” Her şeyden önce karşındakinin de insan olduğunu ve onun da kırılıp , üzülebileceğini bilmelisin ”
Osho
ŞİLİ ; uzaklarım içinde bende iz bırakan doğası ile unutulmaz anlar yaşatan bir ülke olarak kaldı.
En başta coğrafyası çok güzel.
Doğası okyanusu Valparaiso şehri ile çok ayrı bir yere koyuyorum…
Şili 1973’ten 1990’a kadar Pinochet’nin diktatörlük rejimi altında sıkıntılı zamanlar geçirdi.
Santiago Şili‘nin başkentidir.
İklim şartları açısından nüfusun üçte biri başkentte yaşamakta.

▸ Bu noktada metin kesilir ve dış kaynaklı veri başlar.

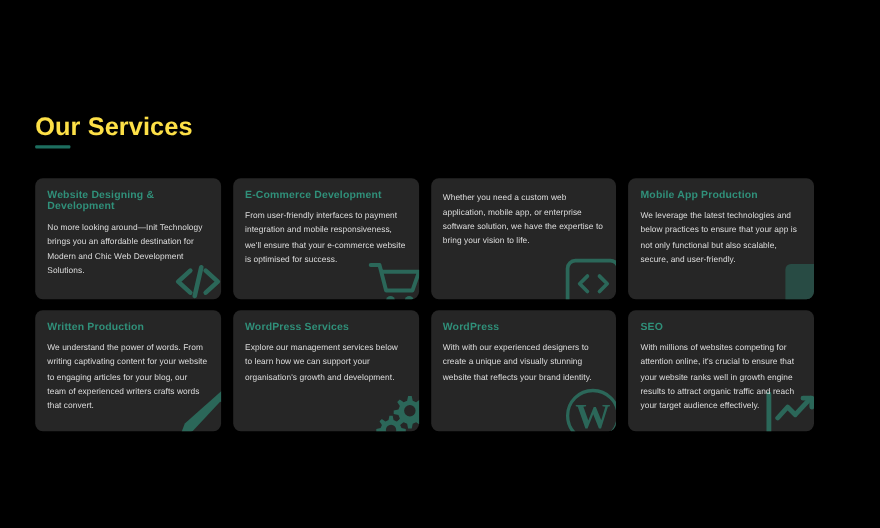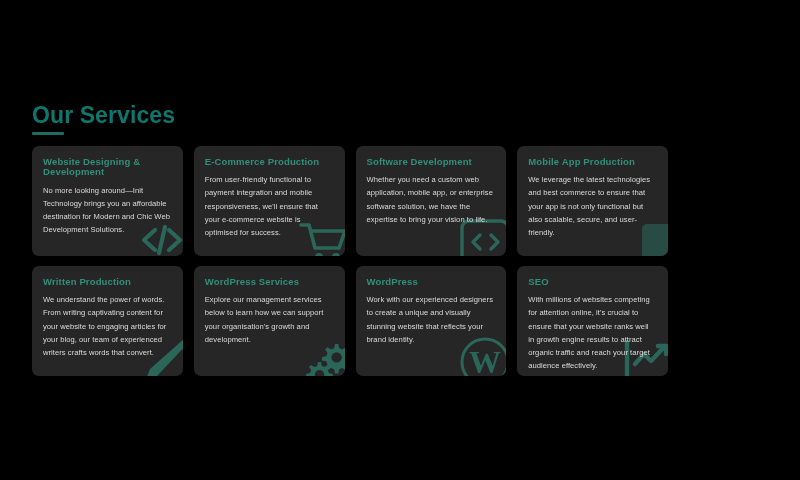--- a/index.html
+++ b/index.html
@@ -28,7 +28,7 @@
   .section-title {
     font-size: 23px;
     font-weight: 700;
-    color: #0f766e;
+    color: #fde047;
     letter-spacing: .1px;
     line-height: 1;
     white-space: nowrap;

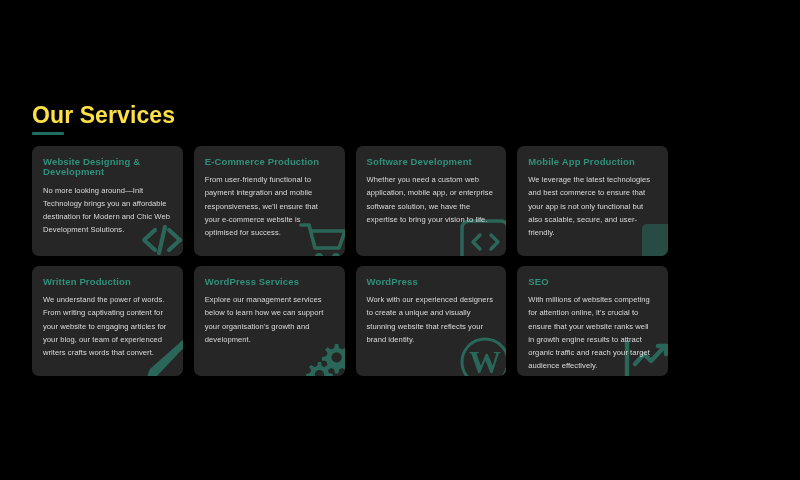--- a/index.html
+++ b/index.html
@@ -45,8 +45,8 @@
   .grid {
     position: absolute;
     left: 32px;
-    top: 146px;
-    width: 636px;
+    top: 162px;
+    width: 708px;
     display: grid;
     grid-template-columns: repeat(4, 1fr);
     grid-auto-rows: 110px;

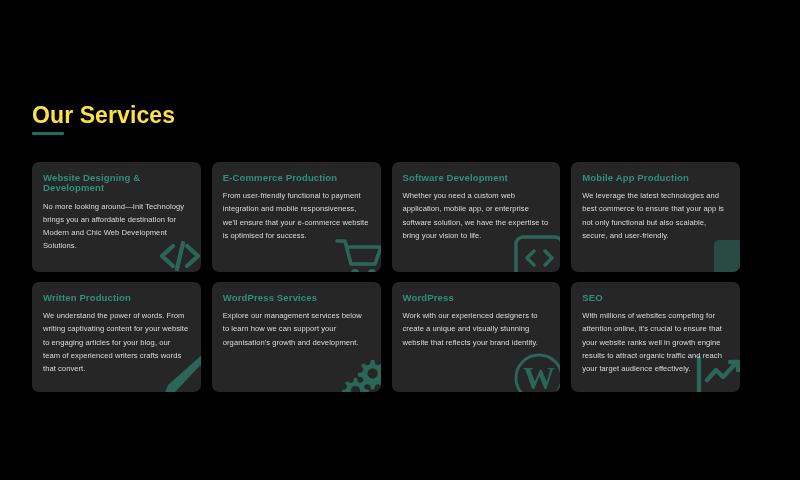--- a/index.html
+++ b/index.html
@@ -133,7 +133,7 @@
     </div>
 
     <div class="card">
-      <div class="card-title">E-Commerce Production</div>
+      <div class="card-title">E-Commerce Development</div>
       <div class="card-body">From user-friendly functional to payment integration and mobile responsiveness, we'll ensure that your e-commerce website is optimised for success.</div>
       <div class="card-icon">
         <svg viewBox="0 0 54 48">

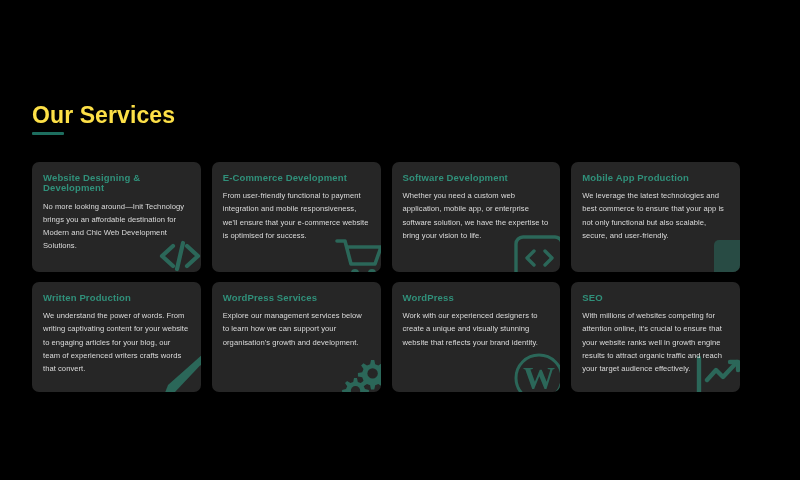--- a/index.html
+++ b/index.html
@@ -145,7 +145,6 @@
     </div>
 
     <div class="card">
-      <div class="card-title">Software Development</div>
       <div class="card-body">Whether you need a custom web application, mobile app, or enterprise software solution, we have the expertise to bring your vision to life.</div>
       <div class="card-icon">
         <svg viewBox="0 0 54 48">

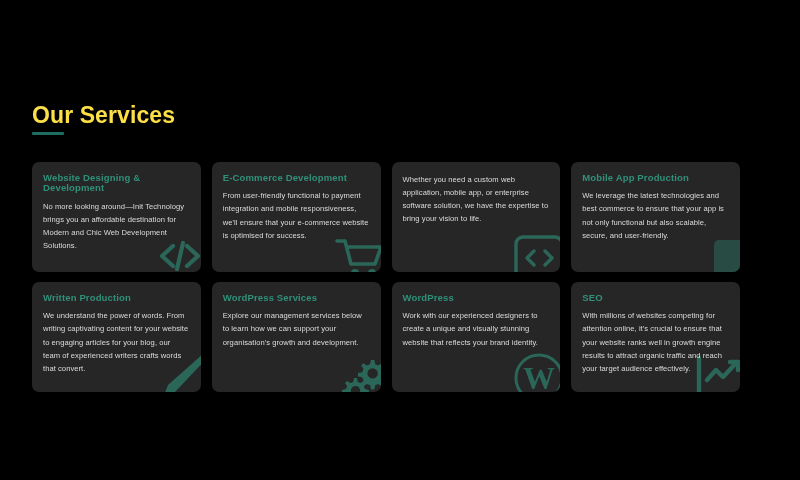--- a/index.html
+++ b/index.html
@@ -134,7 +134,7 @@
 
     <div class="card">
       <div class="card-title">E-Commerce Development</div>
-      <div class="card-body">From user-friendly functional to payment integration and mobile responsiveness, we'll ensure that your e-commerce website is optimised for success.</div>
+      <div class="card-body">From user-friendly interfaces to payment integration and mobile responsiveness, we'll ensure that your e-commerce website is optimised for success.</div>
       <div class="card-icon">
         <svg viewBox="0 0 54 48">
           <path class="icon-stroke" stroke-width="3.6" stroke-linecap="round" stroke-linejoin="round" d="M4 9 H12 L18 32 H42 L48 15 H15"></path>

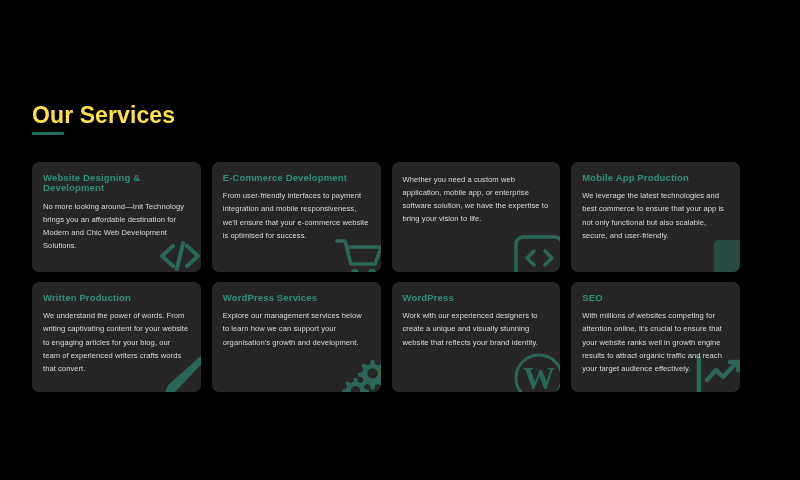--- a/index.html
+++ b/index.html
@@ -157,7 +157,7 @@
 
     <div class="card">
       <div class="card-title">Mobile App Production</div>
-      <div class="card-body">We leverage the latest technologies and best commerce to ensure that your app is not only functional but also scalable, secure, and user-friendly.</div>
+      <div class="card-body">We leverage the latest technologies and below practices to ensure that your app is not only functional but also scalable, secure, and user-friendly.</div>
       <div class="phone-block"></div>
     </div>
 

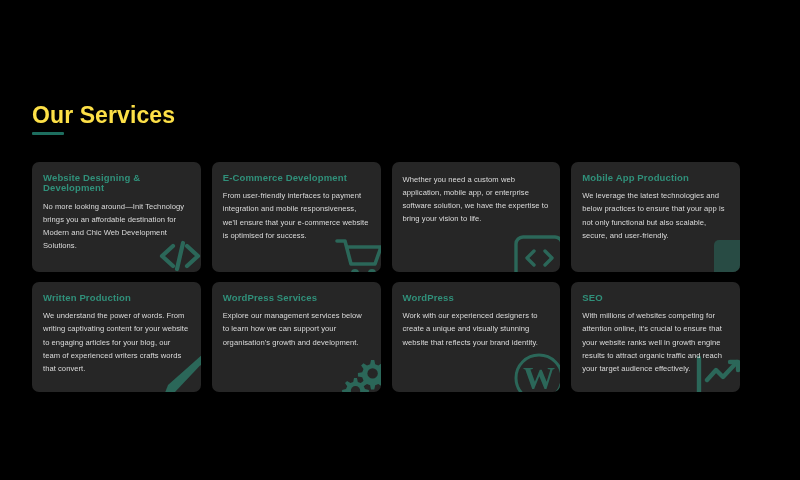--- a/index.html
+++ b/index.html
@@ -189,7 +189,7 @@
 
     <div class="card">
       <div class="card-title">WordPress</div>
-      <div class="card-body">Work with our experienced designers to create a unique and visually stunning website that reflects your brand identity.</div>
+      <div class="card-body">With with our experienced designers to create a unique and visually stunning website that reflects your brand identity.</div>
       <div class="card-icon">
         <svg viewBox="0 0 54 48">
           <circle class="icon-stroke" stroke-width="3" cx="27" cy="26" r="23"></circle>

Tüm dünyadaki bakır üretiminin 1/3’ü Şili’den sağlanıyor.
Dünyanın en büyük bakır rezervlerine sahip ülke ve ihracatçısıdır.
Hediyelik aldığınız magnetler bile bakırdan.
Ancak bakırı işleme imkanı olmadığından bundan büyük bir gelir elde edemiyor.
Şili’nin ulasal bayrağı Teksas bayrağına çok benzer.
Şili kuzeyden güney 38 enlem derecesi ve 4.620 km’lik uzunluğuyla dünyanın en uzun ülkesidir.
Bu ilginç coğrafi durum sevdiğiniz ile başka kentlerde olsanız da aynı gün batımını izleyebileceğinizi gösteriyor.
Farklı bir bilgi ; 2005 yılında dünyada en az boşanma oranı Şili ‘de olmuştur.
Şili Santiago, Santiago Şili demektir.
Andlar’ın görkemli eteklerinde , Santiago uzanmaktadır.
Ülkenin kültürel ve sanatsal faaliyetlerinin de kalbi konumundadır.
Ülkede karı ve kocaların soyadları farklıdır.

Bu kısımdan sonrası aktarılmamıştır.